Given an output value from a neuron, we need to calculate it’s slope.
derivative = output * (1.0 - output)
# Calulates the derivation from an neuron output
def transfer_derivative(output):
return output * (1.0 - output)
error = (expected - output) * transfer_derivative(output)
expected: expected output value for the neuron
output: output value for the neuron and transfer_derivative()
The back-propagated error signal is accumulated and then used to determine the error for the neuron in the hidden layer, as follows:
error = (weight_k * error_j) * transfer_derivative(output)
error_j: the error signal from the jth neuron in the output layer
weight_k: the weight that connects the kth neuron to the current neuron and output is the output for the current neuron
def backward_propagate_error(network, expected):
for i in reversed(range(len(network))):
layer = network[i]
errors = list()
if i != len(network) - 1:
for j in range(len(layer)):
error = 0.0
for neuron in network[i + 1]:
error += (neuron['weights'][j] * neuron['delta'])
errors.append(error)
else:
for j in range(len(layer)):
neuron = layer[j]
errors.append(expected[j] - neuron['output'])
for j in range(len(layer)):
neuron = layer[j]
neuron['delta'] = errors[j] * transfer_derivative(neuron['output'])
expected = [0, 1]
backward_propagate_error(network, expected)
# delta: error value
for layer in network:
print(layer)
[{'weights': [0.7887233511355132, 0.0938595867742349, 0.02834747652200631], 'output': 0.6936142046010635, 'delta': -0.011477619712406795}] [{'weights': [0.8357651039198697, 0.43276706790505337], 'output': 0.7335023968859138, 'delta': -0.1433825771158816}, {'weights': [0.762280082457942, 0.0021060533511106927], 'output': 0.6296776889933221, 'delta': 0.08635312555373359}]

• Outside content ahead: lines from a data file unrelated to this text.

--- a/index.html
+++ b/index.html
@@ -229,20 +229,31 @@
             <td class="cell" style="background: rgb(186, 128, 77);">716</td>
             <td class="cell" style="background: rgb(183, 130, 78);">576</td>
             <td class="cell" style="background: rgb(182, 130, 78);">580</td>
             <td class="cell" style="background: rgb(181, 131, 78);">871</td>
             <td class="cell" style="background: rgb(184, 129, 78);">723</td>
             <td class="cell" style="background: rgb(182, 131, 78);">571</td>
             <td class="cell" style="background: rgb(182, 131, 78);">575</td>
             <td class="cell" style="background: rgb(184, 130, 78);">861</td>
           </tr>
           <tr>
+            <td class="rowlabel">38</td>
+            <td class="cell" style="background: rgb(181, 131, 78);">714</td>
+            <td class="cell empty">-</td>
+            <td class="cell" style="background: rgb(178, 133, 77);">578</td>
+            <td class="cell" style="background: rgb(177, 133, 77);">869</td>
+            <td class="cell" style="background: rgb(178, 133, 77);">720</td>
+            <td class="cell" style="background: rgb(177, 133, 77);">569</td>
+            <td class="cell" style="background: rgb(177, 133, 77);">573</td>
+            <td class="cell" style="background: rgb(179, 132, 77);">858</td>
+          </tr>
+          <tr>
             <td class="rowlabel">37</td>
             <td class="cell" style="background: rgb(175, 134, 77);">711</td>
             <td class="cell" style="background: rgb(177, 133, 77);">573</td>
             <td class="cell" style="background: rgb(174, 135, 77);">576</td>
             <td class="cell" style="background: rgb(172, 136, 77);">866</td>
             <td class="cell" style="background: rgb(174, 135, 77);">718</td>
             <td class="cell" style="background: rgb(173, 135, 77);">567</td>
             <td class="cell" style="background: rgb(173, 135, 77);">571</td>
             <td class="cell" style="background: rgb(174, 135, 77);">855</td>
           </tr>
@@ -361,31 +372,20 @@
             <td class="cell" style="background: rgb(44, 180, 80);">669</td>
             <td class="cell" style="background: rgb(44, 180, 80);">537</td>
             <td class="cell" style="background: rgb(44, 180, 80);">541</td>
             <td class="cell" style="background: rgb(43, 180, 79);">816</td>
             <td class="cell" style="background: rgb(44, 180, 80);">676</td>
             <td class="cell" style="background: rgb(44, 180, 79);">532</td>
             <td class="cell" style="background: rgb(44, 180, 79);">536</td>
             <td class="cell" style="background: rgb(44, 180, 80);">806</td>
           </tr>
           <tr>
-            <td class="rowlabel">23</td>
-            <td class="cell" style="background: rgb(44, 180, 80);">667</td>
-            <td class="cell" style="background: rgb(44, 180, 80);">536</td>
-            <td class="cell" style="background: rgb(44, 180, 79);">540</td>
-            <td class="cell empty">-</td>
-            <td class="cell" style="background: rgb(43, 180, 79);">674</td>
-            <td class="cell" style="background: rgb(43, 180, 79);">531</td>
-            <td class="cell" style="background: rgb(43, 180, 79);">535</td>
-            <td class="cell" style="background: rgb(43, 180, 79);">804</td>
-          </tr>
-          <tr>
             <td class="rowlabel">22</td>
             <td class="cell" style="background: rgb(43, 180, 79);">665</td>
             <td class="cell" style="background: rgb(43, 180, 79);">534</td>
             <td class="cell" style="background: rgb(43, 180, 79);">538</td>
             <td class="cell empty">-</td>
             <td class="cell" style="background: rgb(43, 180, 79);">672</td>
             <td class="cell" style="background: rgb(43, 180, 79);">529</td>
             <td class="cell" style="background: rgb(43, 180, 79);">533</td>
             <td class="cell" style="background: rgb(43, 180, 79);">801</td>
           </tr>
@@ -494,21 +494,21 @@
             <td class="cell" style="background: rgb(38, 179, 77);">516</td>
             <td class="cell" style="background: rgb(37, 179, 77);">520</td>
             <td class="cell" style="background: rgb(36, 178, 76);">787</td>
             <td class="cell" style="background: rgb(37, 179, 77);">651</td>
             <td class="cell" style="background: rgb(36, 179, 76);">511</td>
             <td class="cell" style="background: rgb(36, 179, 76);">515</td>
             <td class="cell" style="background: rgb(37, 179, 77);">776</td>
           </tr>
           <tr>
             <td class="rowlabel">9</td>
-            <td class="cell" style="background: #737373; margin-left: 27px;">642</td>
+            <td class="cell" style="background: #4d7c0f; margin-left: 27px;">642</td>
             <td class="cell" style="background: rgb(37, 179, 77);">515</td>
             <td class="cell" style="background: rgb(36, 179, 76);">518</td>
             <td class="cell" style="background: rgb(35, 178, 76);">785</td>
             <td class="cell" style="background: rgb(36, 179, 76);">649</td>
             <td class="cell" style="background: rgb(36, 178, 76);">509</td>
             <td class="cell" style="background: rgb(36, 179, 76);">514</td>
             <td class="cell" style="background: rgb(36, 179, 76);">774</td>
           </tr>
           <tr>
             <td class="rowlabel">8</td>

Once errors are calculated for each neuron in the network via the back propagation method above, they can be used to update weights.
weight = weight + learning_rate * error * input
weight = given weight
The learning_rate parameter is explicitly specified by the programmer. This controls how much the weights will be updated at each step. A learning rate that is very large may sound appealing, as the weights will be more dramatically updated, which could lead to faster learning. However, this causes the learning process to become very unstable. Ideally, we want a learning rate that is steady and reliable, but will find a solution in a reasonable amount of time.